:: TASK ITEM ::
Lines of the listing below that contain the string "nice" are to be returned.

:: PROVIDED ENTRIES ::
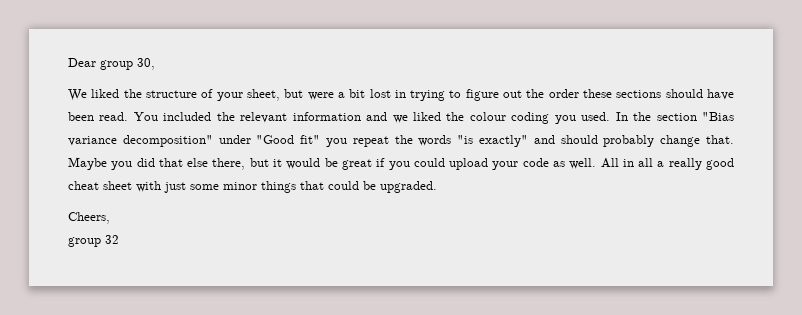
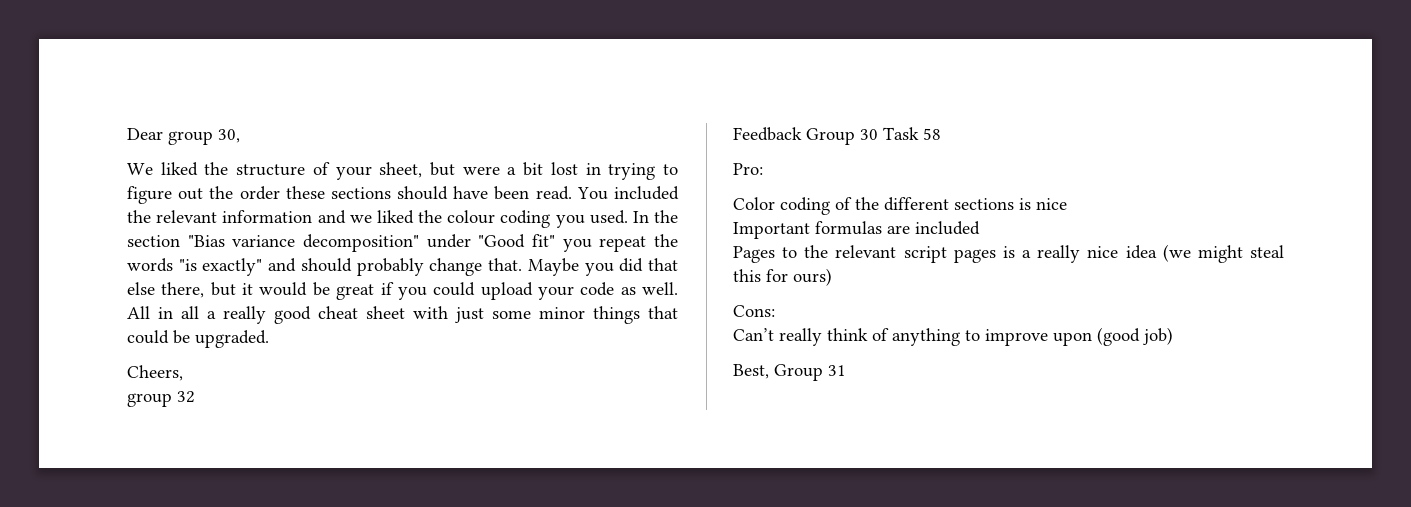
+ Feedback Group 30 Task 58
+ Pro:
+ Color coding of the different sections is nice
+ Important formulas are included
+ Pages to the relevant script pages is a really nice idea (we might steal this for ours)
+ Cons:
+ Can’t really think of anything to improve upon (good job)
+ Best, Group 31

:: OUTPUT BELOW ::
+ Color coding of the different sections is nice
+ Pages to the relevant script pages is a really nice idea (we might steal this for ours)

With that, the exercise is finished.